## Task instructions
Drop every picture. Return the rest of the entries exactly.

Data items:
··········

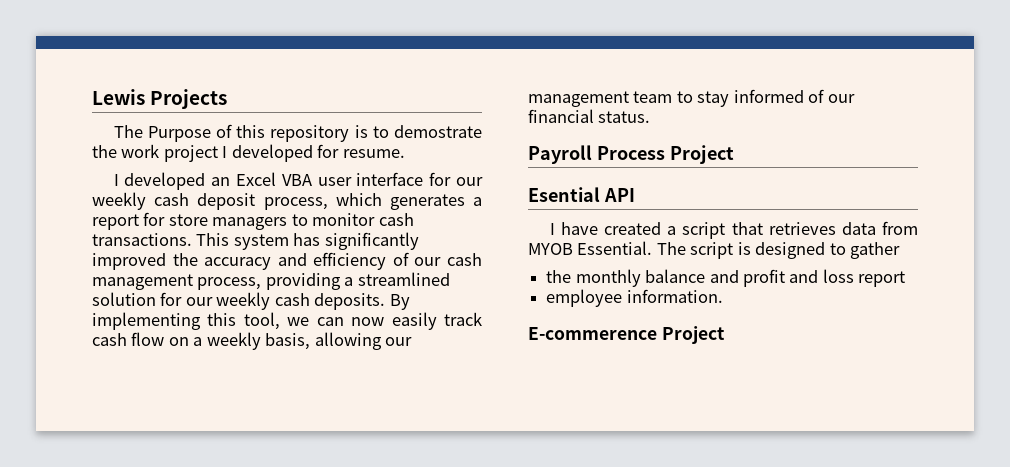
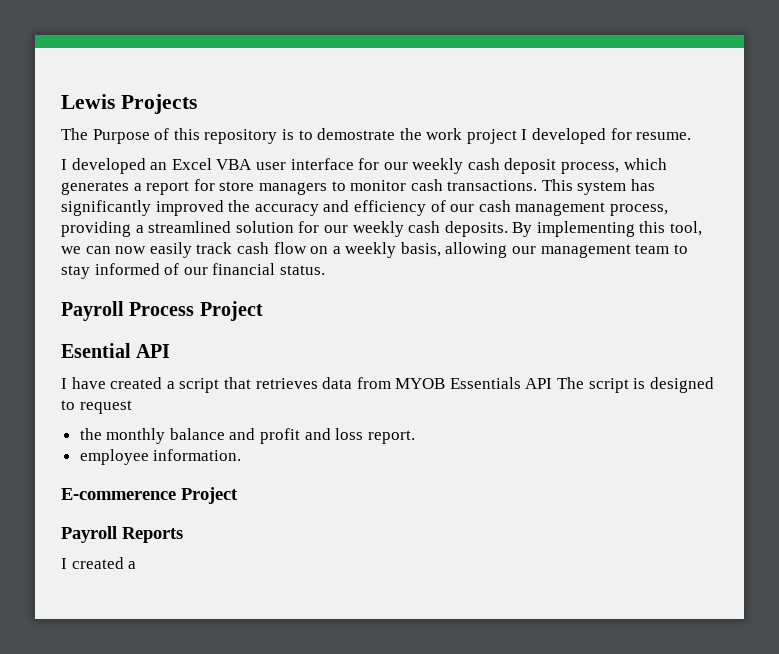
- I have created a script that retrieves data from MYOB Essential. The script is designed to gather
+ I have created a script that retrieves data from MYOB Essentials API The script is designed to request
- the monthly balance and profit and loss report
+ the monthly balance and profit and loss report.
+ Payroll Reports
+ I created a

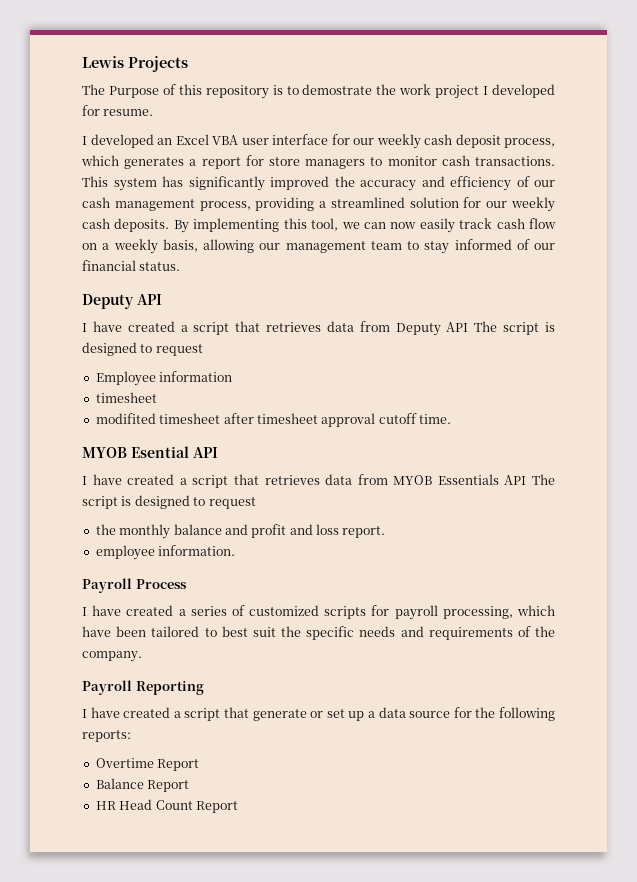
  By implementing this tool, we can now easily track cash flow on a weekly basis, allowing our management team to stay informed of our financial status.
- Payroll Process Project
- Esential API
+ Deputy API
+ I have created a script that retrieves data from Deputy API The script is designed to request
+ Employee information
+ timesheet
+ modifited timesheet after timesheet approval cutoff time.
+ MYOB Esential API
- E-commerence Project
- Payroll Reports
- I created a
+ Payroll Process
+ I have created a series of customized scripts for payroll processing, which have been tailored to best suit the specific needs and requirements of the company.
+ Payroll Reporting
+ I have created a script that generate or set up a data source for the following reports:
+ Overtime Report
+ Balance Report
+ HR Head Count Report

··········

## Expected answer
- I have created a script that retrieves data from MYOB Essential. The script is designed to gather
+ I have created a script that retrieves data from MYOB Essentials API The script is designed to request
- the monthly balance and profit and loss report
+ the monthly balance and profit and loss report.
+ Payroll Reports
+ I created a

  By implementing this tool, we can now easily track cash flow on a weekly basis, allowing our management team to stay informed of our financial status.
- Payroll Process Project
- Esential API
+ Deputy API
+ I have created a script that retrieves data from Deputy API The script is designed to request
+ Employee information
+ timesheet
+ modifited timesheet after timesheet approval cutoff time.
+ MYOB Esential API
- E-commerence Project
- Payroll Reports
- I created a
+ Payroll Process
+ I have created a series of customized scripts for payroll processing, which have been tailored to best suit the specific needs and requirements of the company.
+ Payroll Reporting
+ I have created a script that generate or set up a data source for the following reports:
+ Overtime Report
+ Balance Report
+ HR Head Count Report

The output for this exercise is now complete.